* **Dataset content**
=== Begin Enclosure ===

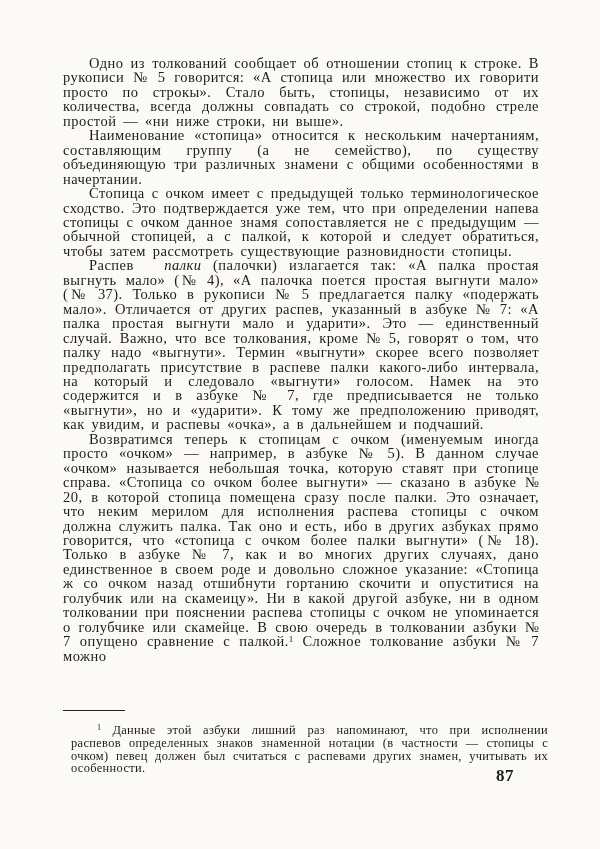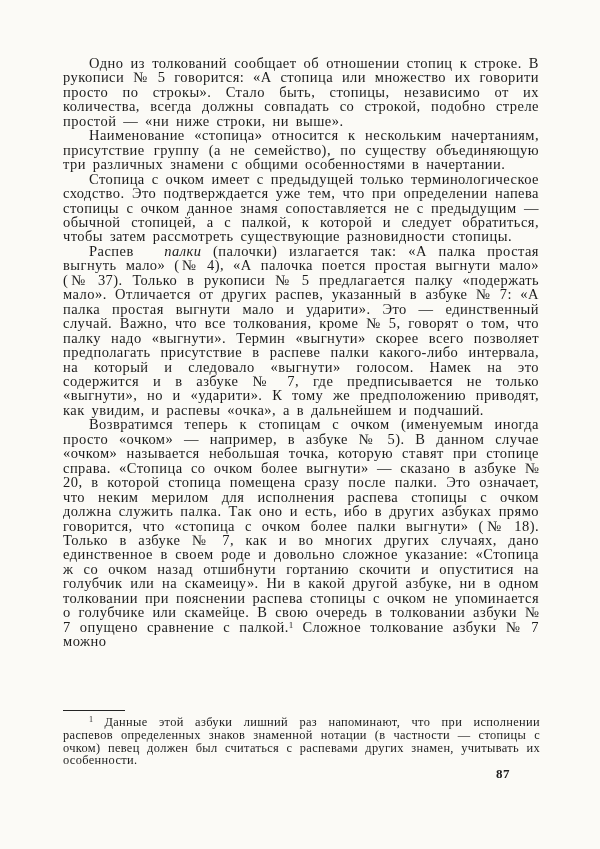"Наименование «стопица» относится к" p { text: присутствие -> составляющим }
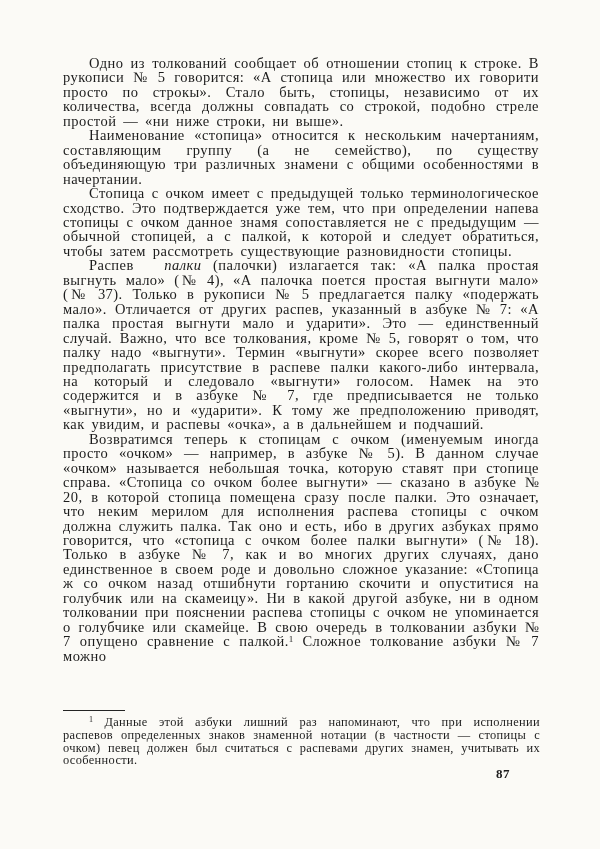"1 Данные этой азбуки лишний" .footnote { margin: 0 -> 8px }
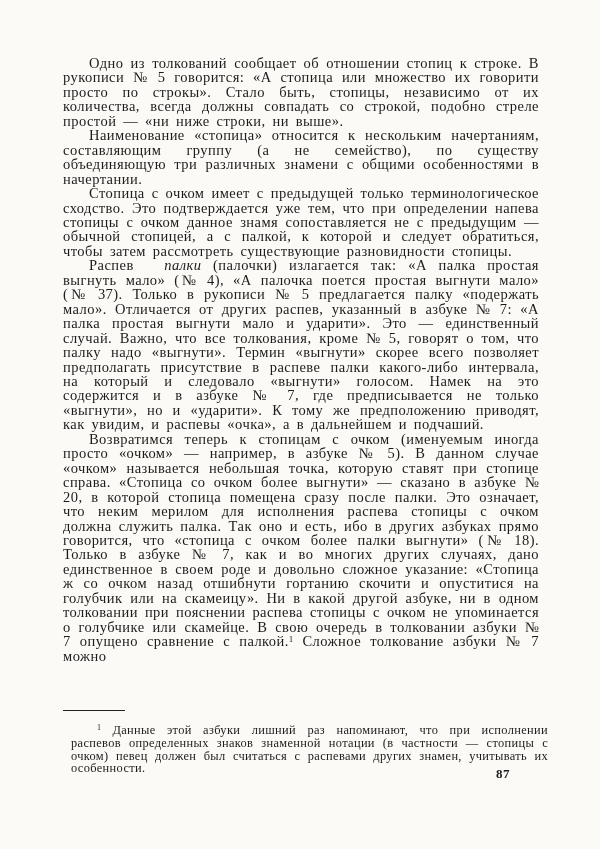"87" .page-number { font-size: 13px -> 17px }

=== End Enclosure ===
=== Begin Enclosure ===

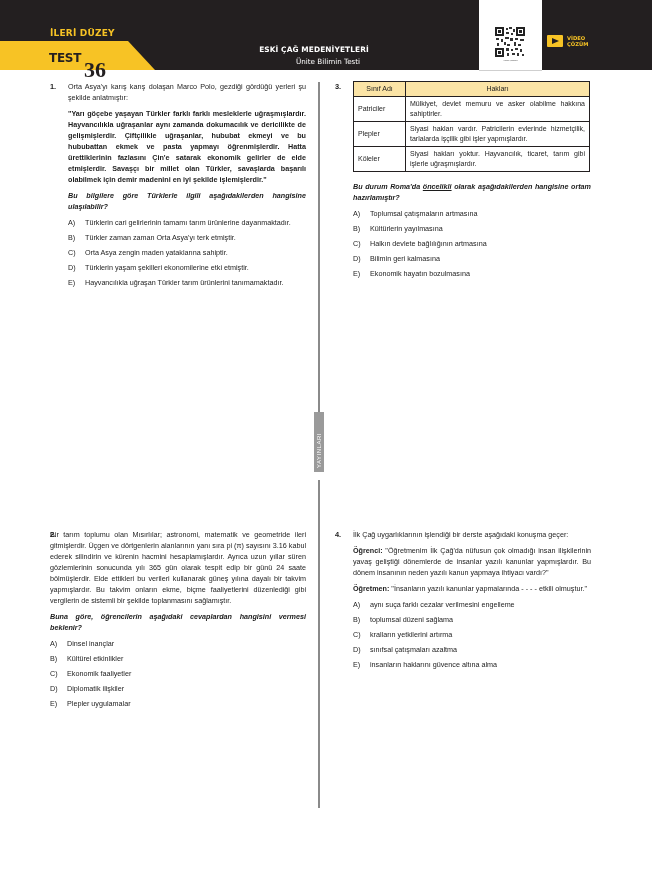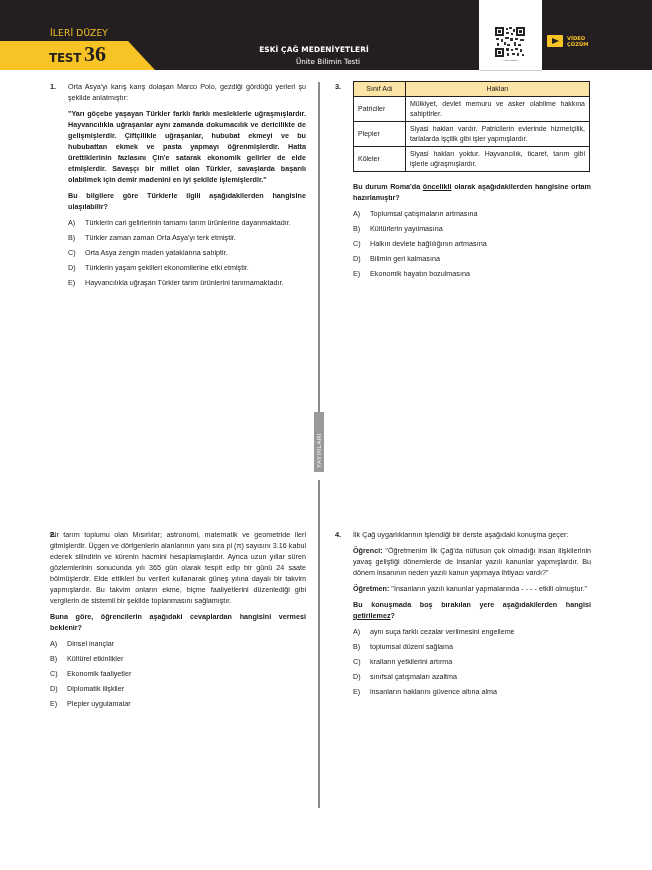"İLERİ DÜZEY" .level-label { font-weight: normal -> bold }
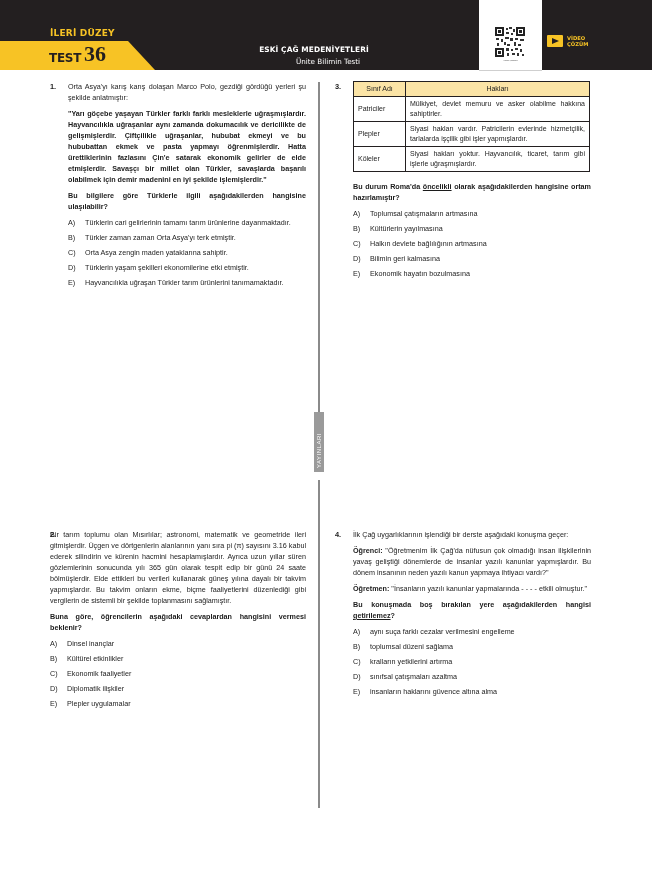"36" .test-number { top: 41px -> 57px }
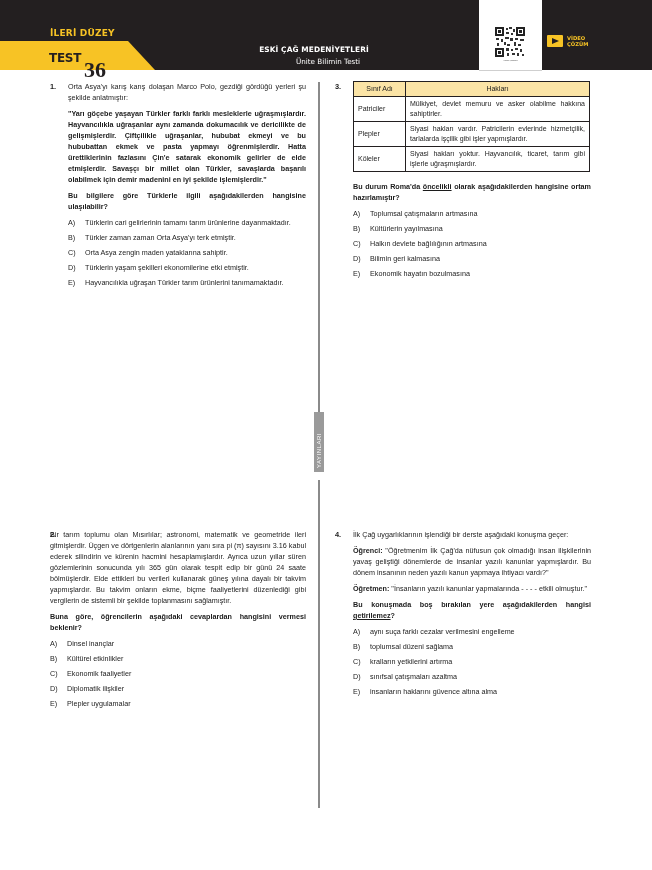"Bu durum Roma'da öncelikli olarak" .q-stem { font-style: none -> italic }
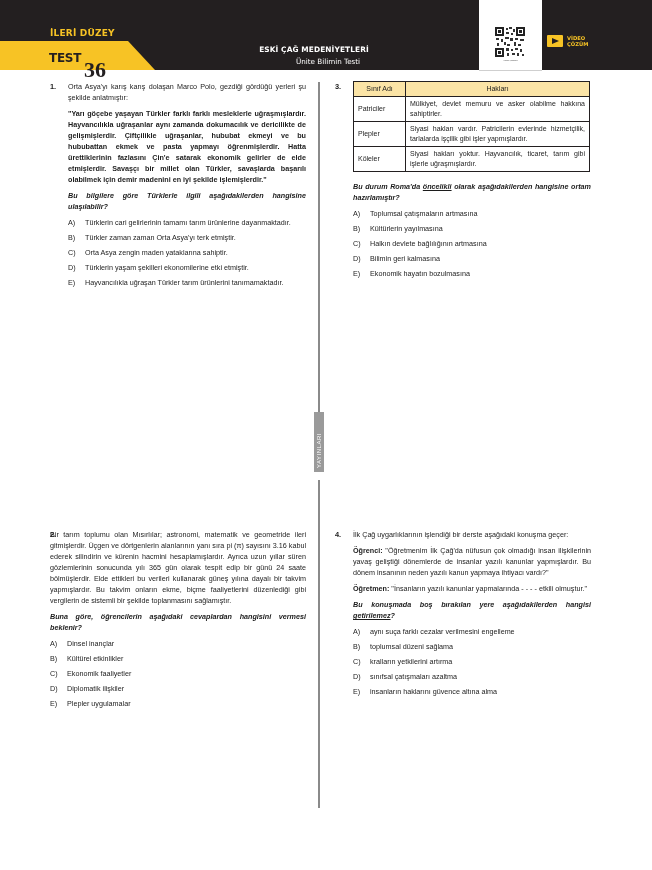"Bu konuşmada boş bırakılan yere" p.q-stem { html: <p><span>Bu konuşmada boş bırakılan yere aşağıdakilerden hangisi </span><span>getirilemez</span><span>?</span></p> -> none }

=== End Enclosure ===

* **Brief**
Repeat exactly the stretch of the listing above that starts with the line holding "top: 41px ->" and finishes with the line holding "html: <p><span>Bu konuşmada", both included. Skip every picture.

* **Answer area**
"36" .test-number { top: 41px -> 57px }
"Bu durum Roma'da öncelikli olarak" .q-stem { font-style: none -> italic }
"Bu konuşmada boş bırakılan yere" p.q-stem { html: <p><span>Bu konuşmada boş bırakılan yere aşağıdakilerden hangisi </span><span>getirilemez</span><span>?</span></p> -> none }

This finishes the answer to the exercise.